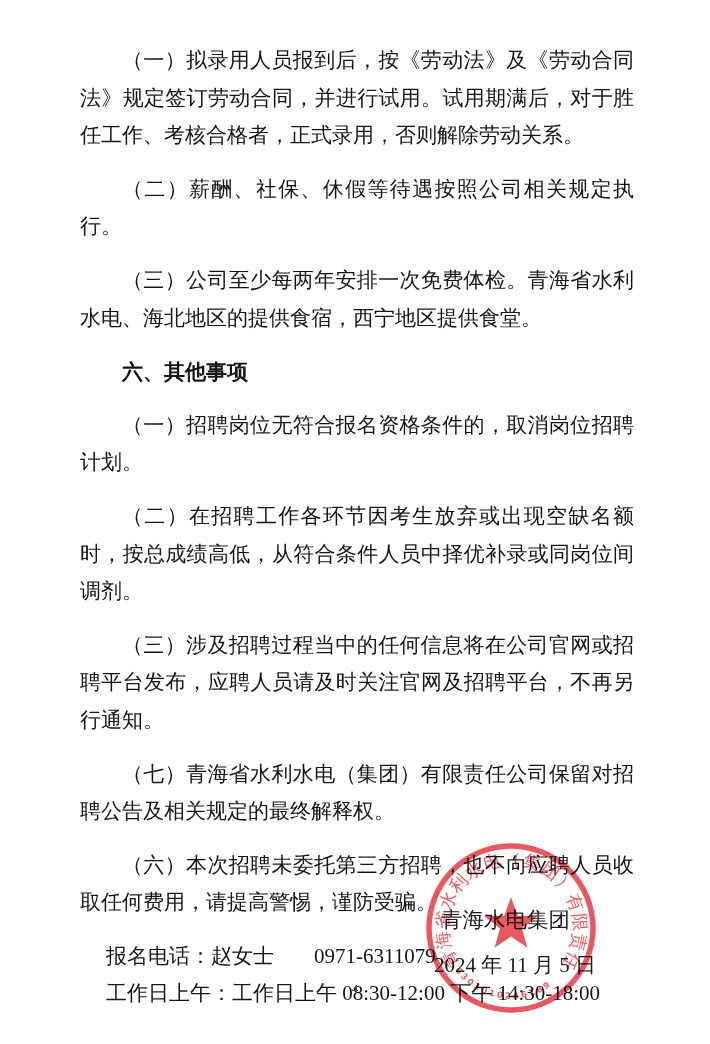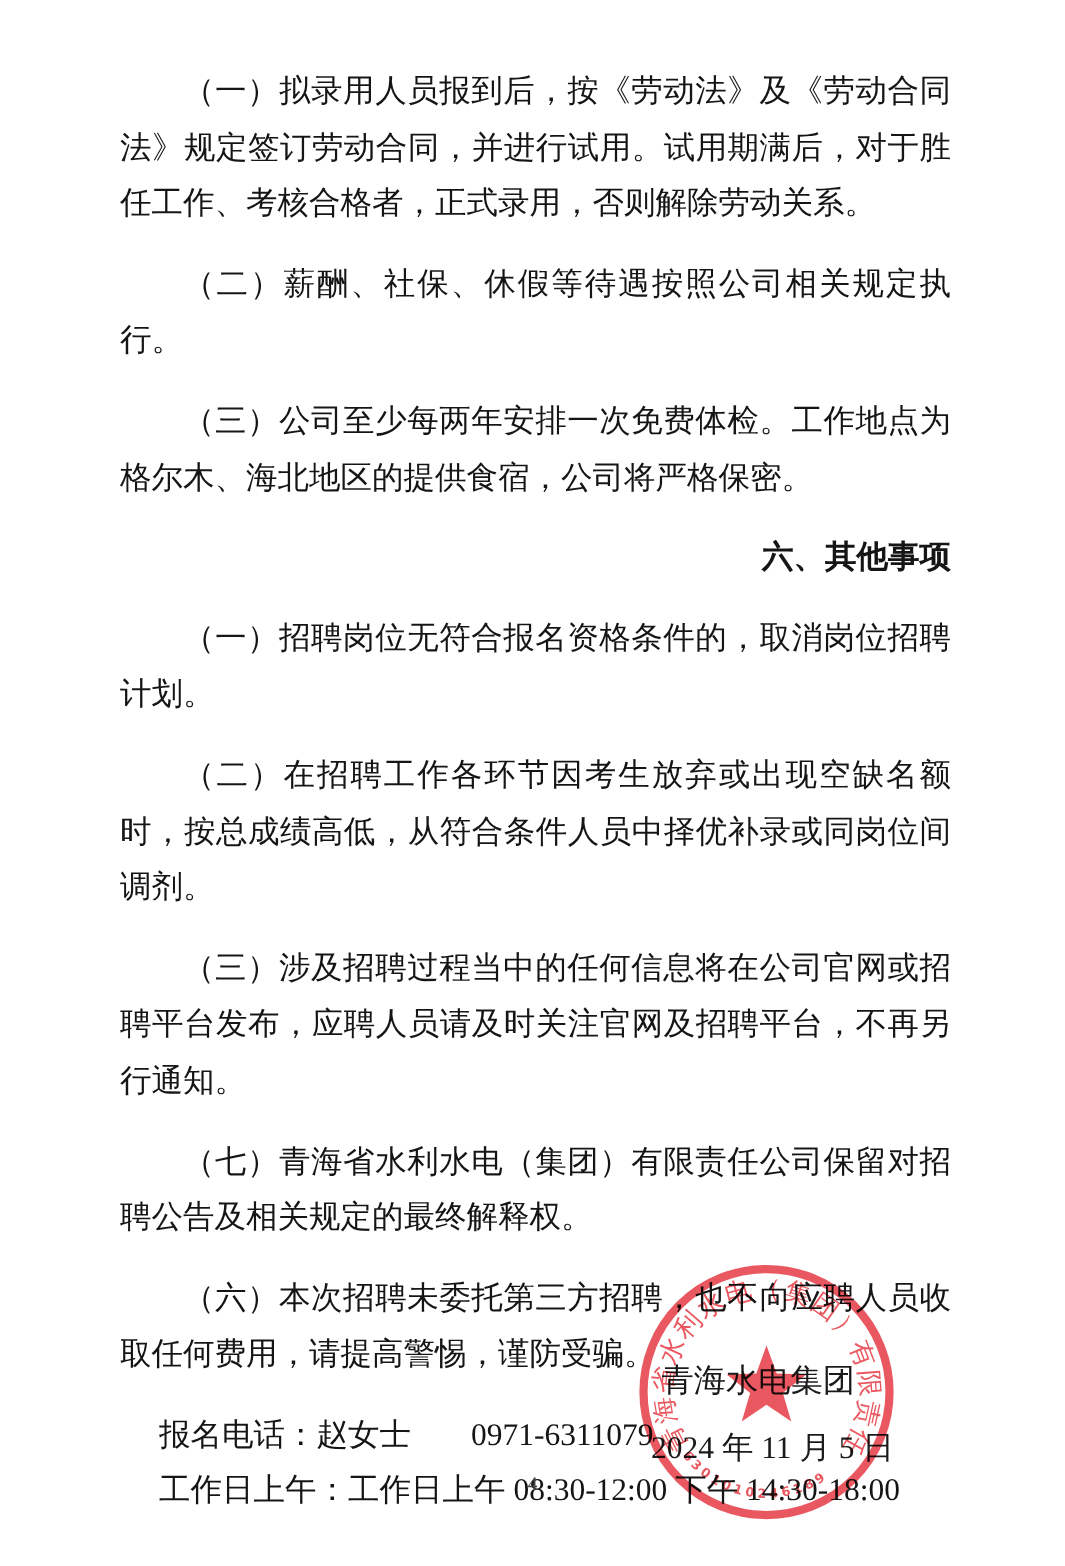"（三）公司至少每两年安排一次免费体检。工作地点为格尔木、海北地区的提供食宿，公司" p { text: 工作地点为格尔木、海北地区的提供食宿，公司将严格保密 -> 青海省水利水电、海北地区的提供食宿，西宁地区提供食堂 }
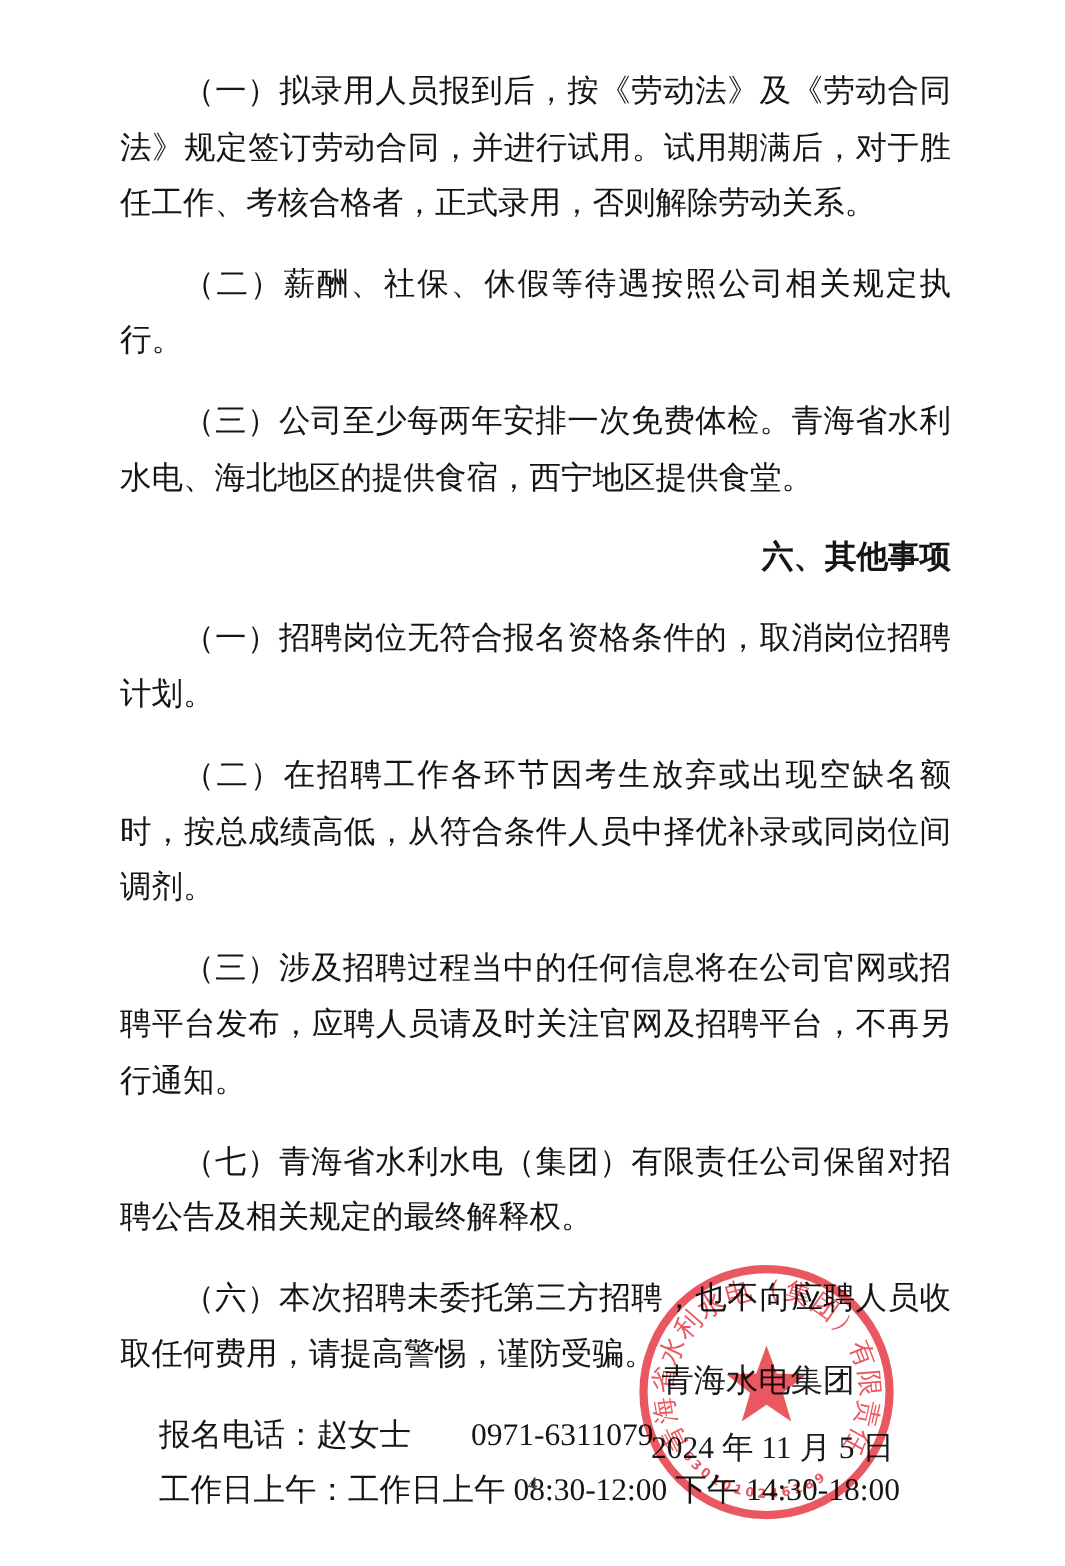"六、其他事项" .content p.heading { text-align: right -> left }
____________________
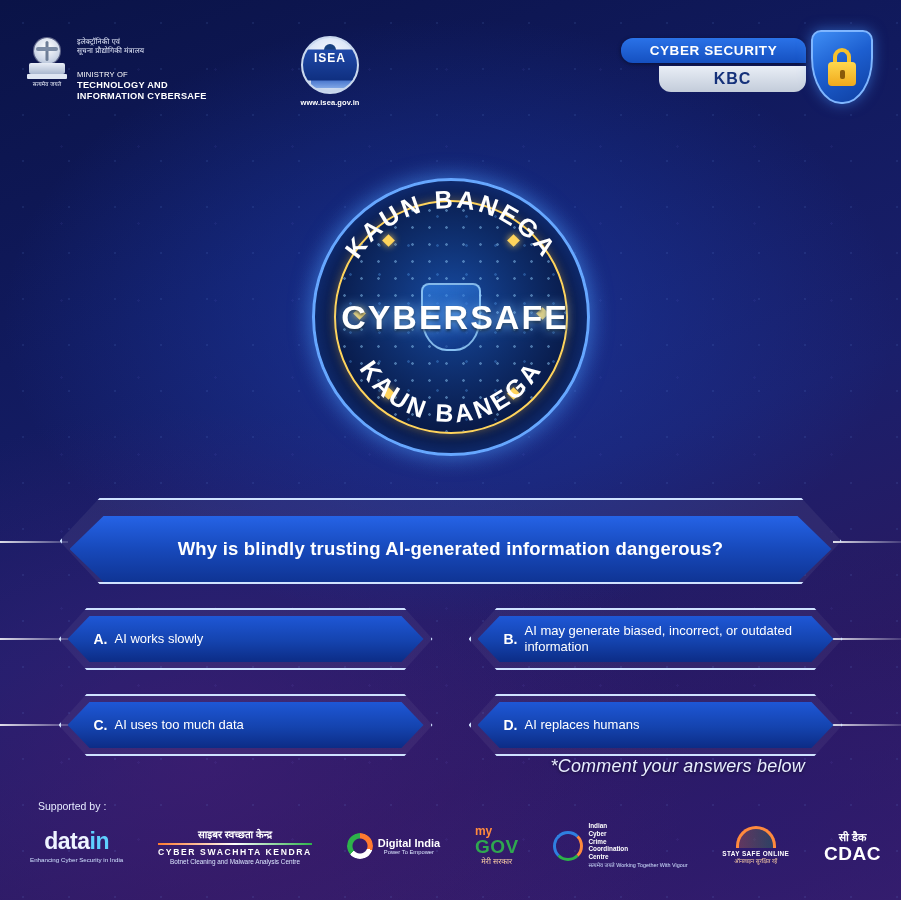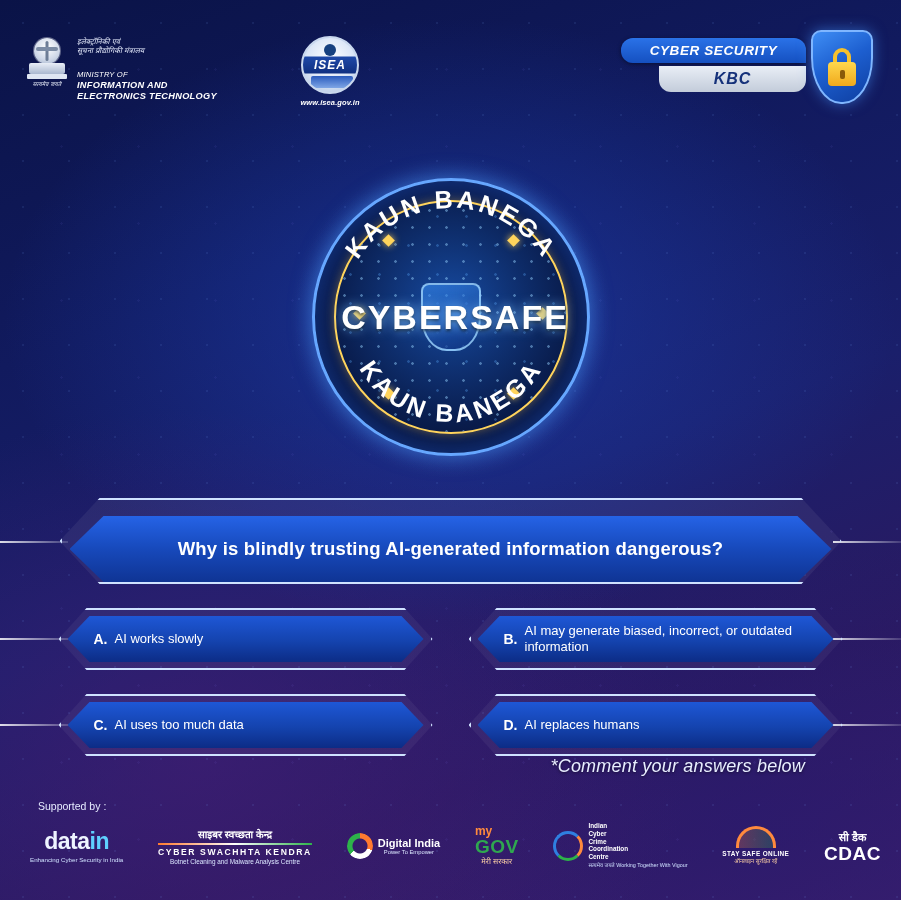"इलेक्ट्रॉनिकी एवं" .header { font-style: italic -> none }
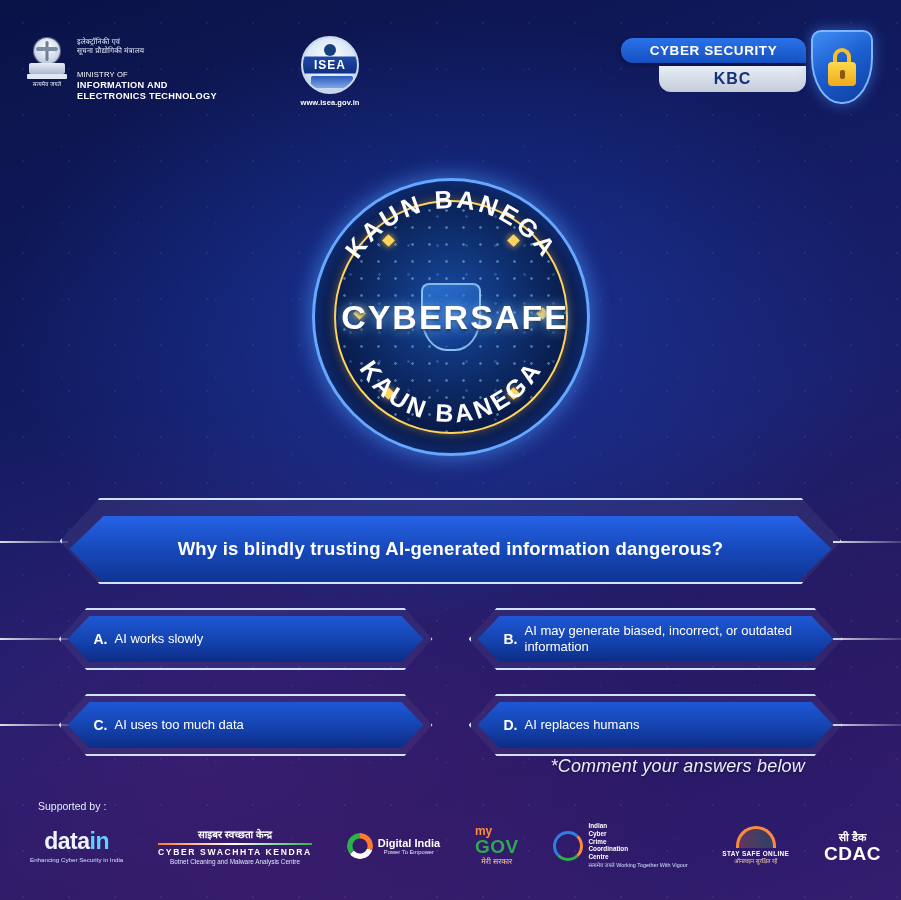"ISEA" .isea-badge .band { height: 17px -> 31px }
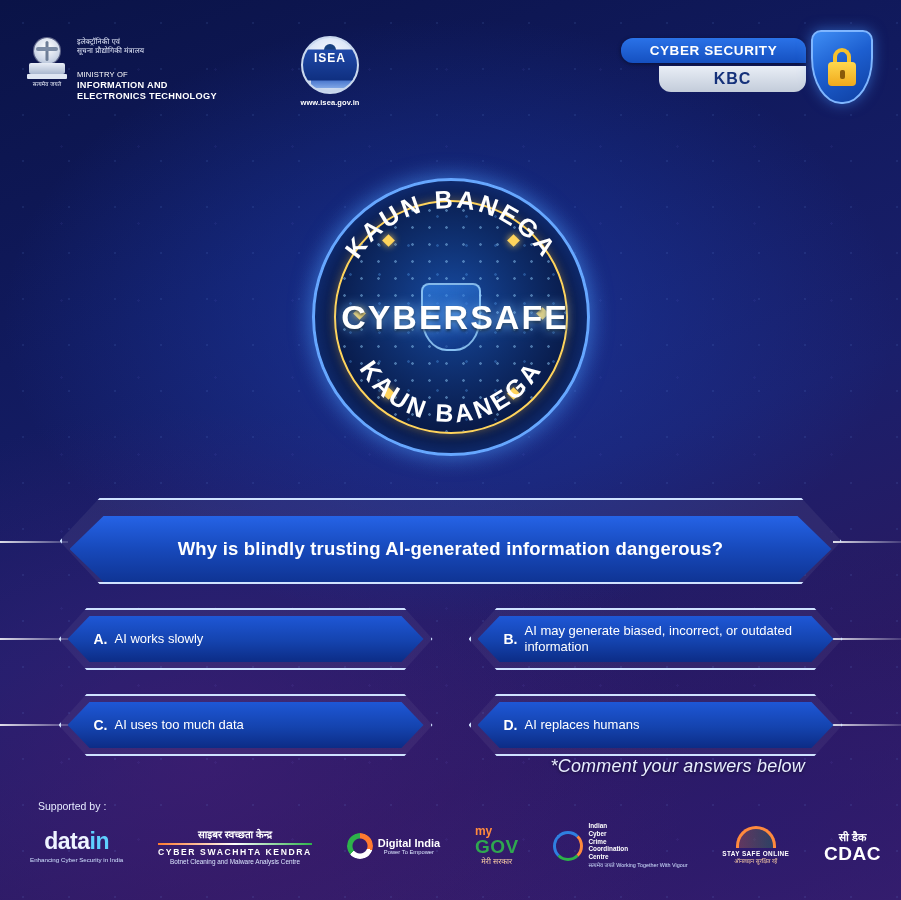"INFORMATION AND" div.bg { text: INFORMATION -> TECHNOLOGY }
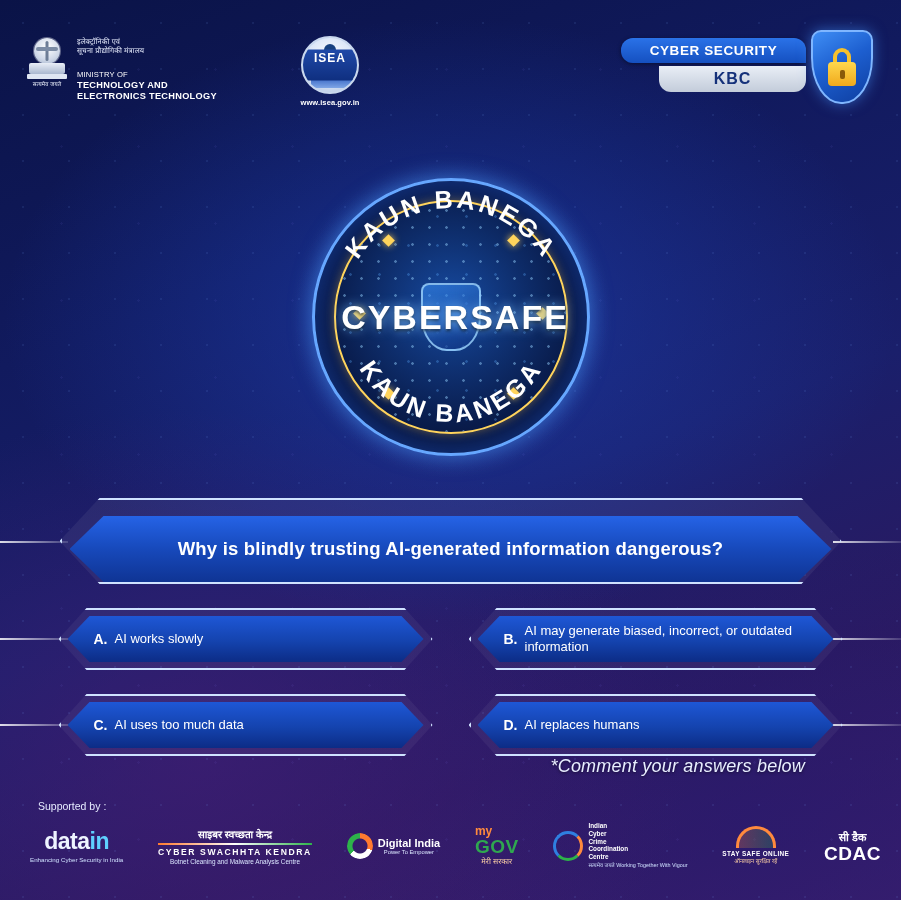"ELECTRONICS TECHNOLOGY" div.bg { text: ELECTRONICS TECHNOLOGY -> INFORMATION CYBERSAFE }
____________________
▶ _Assignment_:
Beginning with the line that contains "text: 工作地点为格尔木、海北地区的提供食宿，公司将严格保密 ->" and ending with the line that contains "text-align: right ->", reproduce the listing exactly, pictures excluded.

▶ _Answer to this exercise_:
"（三）公司至少每两年安排一次免费体检。工作地点为格尔木、海北地区的提供食宿，公司" p { text: 工作地点为格尔木、海北地区的提供食宿，公司将严格保密 -> 青海省水利水电、海北地区的提供食宿，西宁地区提供食堂 }
"六、其他事项" .content p.heading { text-align: right -> left }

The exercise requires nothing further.